┏━━

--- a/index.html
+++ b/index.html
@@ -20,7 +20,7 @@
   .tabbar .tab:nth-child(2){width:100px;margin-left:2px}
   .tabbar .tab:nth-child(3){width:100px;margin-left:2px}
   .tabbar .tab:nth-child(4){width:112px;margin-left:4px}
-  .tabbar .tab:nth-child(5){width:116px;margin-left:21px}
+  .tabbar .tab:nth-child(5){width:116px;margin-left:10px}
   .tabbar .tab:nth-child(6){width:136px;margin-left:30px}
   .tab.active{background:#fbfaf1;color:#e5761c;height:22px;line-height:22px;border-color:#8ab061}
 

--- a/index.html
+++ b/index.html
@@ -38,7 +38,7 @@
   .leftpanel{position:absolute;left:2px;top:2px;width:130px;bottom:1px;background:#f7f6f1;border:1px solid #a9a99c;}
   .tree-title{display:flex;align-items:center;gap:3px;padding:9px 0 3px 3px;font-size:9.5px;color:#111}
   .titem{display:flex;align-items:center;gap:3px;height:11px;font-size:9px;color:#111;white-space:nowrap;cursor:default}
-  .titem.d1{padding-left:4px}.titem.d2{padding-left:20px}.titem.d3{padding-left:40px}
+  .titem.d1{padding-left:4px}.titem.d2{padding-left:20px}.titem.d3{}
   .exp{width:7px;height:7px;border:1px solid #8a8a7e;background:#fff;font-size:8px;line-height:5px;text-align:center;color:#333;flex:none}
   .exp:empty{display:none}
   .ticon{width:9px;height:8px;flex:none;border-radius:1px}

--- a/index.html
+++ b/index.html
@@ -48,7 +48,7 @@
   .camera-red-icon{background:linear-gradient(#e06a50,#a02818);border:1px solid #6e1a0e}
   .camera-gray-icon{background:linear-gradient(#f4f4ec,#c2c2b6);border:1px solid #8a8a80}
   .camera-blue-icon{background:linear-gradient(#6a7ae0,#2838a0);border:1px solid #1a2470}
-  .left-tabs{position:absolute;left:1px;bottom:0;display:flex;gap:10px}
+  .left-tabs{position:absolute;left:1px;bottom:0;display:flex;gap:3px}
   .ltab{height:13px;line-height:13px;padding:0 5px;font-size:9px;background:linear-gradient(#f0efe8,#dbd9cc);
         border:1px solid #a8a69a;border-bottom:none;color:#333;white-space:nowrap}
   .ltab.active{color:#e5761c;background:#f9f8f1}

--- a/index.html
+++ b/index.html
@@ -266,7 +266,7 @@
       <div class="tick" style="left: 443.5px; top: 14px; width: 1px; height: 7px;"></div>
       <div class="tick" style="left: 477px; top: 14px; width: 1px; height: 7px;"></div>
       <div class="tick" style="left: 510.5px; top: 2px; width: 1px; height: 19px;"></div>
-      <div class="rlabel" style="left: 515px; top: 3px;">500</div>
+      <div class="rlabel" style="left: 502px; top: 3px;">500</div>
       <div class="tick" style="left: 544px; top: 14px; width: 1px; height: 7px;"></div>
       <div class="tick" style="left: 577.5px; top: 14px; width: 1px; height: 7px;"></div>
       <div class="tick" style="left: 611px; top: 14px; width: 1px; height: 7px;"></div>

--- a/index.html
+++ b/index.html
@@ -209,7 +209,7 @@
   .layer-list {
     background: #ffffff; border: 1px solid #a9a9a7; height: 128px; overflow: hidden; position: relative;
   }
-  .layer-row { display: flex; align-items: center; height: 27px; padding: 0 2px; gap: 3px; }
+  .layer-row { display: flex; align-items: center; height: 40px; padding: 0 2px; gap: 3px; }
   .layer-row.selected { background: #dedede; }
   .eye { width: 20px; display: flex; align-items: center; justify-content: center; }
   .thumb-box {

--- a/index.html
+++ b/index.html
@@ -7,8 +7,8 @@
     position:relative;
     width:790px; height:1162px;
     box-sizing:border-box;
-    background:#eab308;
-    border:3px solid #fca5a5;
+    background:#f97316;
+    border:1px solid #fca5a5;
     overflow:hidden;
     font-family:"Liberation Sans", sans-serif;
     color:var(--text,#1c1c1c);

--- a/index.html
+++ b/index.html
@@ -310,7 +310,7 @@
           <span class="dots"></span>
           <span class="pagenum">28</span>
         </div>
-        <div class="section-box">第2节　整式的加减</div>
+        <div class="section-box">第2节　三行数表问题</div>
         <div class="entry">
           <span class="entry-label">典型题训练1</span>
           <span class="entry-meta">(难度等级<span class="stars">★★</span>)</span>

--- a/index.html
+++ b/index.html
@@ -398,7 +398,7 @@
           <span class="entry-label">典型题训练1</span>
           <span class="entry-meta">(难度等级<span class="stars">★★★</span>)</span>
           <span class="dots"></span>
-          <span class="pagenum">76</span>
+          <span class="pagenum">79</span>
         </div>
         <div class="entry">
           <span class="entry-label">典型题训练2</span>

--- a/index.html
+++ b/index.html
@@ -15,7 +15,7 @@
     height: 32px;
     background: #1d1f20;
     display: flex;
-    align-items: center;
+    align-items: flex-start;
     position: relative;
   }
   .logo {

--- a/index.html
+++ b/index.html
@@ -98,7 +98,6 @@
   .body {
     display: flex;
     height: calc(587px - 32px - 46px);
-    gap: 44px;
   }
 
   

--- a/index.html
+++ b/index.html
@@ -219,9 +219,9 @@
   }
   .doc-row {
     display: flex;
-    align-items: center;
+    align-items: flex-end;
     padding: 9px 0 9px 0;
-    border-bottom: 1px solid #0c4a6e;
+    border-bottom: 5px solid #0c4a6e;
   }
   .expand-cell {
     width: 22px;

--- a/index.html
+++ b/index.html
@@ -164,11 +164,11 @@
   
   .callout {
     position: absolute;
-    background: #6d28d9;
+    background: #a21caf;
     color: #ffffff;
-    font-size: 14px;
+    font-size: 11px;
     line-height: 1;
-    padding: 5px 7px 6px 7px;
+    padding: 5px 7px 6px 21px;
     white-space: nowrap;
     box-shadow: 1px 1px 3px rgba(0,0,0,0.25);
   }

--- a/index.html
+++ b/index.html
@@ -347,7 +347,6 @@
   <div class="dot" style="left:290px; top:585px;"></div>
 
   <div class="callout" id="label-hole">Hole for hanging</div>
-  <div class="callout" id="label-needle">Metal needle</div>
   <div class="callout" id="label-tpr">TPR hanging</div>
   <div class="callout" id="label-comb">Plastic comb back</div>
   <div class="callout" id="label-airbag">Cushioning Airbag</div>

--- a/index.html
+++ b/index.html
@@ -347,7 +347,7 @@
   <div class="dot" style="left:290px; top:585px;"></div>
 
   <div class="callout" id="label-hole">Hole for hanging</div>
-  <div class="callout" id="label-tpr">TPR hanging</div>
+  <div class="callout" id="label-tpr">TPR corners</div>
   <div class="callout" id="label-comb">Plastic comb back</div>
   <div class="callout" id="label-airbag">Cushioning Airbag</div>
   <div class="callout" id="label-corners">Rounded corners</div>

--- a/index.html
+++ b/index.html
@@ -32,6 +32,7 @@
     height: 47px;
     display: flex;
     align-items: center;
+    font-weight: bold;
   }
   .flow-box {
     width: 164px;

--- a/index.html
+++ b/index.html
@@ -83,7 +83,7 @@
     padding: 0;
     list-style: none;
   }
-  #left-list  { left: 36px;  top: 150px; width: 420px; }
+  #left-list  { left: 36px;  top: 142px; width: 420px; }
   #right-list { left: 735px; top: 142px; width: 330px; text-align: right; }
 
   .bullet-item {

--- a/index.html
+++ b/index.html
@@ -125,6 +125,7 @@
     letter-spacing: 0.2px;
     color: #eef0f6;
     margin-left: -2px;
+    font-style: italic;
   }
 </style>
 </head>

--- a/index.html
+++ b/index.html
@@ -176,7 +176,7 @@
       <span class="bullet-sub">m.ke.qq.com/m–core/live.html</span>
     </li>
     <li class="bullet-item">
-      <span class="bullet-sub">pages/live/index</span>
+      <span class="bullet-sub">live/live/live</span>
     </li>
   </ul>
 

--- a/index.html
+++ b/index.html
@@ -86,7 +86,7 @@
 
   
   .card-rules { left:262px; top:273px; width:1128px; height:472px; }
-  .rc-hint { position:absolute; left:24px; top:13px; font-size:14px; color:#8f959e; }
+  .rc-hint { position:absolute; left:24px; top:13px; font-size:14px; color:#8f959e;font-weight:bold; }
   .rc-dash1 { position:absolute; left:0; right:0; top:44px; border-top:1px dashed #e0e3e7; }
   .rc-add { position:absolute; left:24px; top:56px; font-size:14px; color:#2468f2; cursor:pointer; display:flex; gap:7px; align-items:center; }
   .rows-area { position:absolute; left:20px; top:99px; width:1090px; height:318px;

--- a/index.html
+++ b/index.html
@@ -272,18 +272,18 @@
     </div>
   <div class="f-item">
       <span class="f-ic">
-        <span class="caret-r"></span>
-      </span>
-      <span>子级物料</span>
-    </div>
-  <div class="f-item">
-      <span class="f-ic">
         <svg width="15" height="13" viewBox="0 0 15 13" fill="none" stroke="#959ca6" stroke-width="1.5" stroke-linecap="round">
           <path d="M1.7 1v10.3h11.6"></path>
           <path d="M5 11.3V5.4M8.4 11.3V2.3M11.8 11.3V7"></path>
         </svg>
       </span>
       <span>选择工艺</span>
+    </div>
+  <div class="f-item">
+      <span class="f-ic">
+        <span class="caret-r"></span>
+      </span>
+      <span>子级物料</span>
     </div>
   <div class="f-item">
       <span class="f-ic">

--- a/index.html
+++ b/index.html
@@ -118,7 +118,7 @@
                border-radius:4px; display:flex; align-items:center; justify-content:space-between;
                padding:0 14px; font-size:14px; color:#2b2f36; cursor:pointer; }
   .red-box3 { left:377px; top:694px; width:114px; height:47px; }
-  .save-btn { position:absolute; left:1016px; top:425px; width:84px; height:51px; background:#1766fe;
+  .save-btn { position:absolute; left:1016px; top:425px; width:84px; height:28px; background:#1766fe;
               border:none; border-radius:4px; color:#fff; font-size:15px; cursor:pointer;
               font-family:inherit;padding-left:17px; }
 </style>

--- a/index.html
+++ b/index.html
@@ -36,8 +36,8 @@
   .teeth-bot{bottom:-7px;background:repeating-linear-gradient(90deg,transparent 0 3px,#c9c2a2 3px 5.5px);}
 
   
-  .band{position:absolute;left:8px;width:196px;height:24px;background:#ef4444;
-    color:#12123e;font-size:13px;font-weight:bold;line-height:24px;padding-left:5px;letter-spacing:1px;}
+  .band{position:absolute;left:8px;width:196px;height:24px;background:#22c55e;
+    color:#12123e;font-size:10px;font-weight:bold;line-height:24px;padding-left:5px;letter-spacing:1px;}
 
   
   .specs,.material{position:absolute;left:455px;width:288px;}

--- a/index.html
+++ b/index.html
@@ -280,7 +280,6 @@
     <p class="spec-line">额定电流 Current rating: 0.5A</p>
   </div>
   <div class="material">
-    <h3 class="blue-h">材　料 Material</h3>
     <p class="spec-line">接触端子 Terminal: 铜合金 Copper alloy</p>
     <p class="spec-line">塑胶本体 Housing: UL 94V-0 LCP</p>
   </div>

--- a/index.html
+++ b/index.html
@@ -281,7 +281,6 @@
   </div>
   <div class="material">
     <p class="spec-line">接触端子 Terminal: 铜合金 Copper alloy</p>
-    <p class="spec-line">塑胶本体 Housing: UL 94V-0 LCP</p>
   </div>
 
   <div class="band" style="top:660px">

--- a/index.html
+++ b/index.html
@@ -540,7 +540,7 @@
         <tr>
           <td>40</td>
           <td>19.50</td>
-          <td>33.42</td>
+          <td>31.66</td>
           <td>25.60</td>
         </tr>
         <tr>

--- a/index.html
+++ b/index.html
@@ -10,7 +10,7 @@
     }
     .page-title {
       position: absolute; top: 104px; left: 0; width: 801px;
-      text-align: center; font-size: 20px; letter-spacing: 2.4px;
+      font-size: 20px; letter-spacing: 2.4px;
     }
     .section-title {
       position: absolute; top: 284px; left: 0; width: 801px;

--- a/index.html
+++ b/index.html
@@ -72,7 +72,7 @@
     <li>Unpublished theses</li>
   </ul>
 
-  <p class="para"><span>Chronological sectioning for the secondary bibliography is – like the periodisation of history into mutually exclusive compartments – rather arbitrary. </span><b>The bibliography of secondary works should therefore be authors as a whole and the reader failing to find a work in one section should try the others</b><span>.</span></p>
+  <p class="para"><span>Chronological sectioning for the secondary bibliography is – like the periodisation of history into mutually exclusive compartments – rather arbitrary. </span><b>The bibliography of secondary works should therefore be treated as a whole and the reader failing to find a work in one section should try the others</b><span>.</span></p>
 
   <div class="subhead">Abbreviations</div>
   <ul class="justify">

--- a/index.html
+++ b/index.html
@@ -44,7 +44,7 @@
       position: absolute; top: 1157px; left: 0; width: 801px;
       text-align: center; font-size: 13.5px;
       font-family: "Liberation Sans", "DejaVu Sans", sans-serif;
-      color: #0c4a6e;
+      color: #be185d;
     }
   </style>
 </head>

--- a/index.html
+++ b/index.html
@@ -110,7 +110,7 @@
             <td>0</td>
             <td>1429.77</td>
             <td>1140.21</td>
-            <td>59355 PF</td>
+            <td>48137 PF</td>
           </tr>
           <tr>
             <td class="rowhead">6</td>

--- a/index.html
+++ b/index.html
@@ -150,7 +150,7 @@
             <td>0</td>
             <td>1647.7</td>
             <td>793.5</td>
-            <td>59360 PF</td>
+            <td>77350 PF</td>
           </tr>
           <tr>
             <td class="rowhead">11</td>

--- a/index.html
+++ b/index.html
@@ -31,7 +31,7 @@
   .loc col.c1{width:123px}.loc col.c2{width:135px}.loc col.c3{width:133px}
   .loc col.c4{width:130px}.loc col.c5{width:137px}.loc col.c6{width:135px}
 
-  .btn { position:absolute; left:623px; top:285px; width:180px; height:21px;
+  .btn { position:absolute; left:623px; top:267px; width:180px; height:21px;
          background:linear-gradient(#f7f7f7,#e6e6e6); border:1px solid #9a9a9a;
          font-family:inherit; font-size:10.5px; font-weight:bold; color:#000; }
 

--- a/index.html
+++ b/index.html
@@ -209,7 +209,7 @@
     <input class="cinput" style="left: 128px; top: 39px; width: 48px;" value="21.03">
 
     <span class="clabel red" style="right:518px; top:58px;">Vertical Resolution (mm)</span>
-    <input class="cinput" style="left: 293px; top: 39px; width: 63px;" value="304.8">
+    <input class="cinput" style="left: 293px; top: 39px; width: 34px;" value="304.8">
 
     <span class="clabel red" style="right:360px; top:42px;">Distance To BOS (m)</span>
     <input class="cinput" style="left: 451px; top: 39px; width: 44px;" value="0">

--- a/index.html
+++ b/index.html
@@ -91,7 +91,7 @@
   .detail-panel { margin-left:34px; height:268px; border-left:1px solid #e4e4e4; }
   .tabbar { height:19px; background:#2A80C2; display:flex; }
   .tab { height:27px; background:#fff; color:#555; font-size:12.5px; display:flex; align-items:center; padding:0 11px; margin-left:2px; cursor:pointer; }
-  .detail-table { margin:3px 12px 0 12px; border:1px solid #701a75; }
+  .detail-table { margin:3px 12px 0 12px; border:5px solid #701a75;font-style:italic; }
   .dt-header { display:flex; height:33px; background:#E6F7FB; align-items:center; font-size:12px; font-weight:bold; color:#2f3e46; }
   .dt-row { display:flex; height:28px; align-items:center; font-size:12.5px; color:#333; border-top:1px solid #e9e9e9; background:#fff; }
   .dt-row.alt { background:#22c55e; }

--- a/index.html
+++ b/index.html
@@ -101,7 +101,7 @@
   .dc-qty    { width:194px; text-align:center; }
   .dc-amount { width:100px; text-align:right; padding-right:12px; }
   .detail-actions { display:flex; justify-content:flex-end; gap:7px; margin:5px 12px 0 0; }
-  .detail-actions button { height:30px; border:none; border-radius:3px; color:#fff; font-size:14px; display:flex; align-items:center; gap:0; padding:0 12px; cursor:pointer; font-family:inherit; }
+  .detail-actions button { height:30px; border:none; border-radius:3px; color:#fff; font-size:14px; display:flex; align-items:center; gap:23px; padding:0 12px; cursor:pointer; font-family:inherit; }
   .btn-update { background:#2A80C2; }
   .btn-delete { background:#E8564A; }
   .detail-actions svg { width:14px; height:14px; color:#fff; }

┗━━

## Assignment
Look through the entries above. Copy each line in which the string "whole" occurs.

## The completed task
-  <p class="para"><span>Chronological sectioning for the secondary bibliography is – like the periodisation of history into mutually exclusive compartments – rather arbitrary. </span><b>The bibliography of secondary works should therefore be authors as a whole and the reader failing to find a work in one section should try the others</b><span>.</span></p>
+  <p class="para"><span>Chronological sectioning for the secondary bibliography is – like the periodisation of history into mutually exclusive compartments – rather arbitrary. </span><b>The bibliography of secondary works should therefore be treated as a whole and the reader failing to find a work in one section should try the others</b><span>.</span></p>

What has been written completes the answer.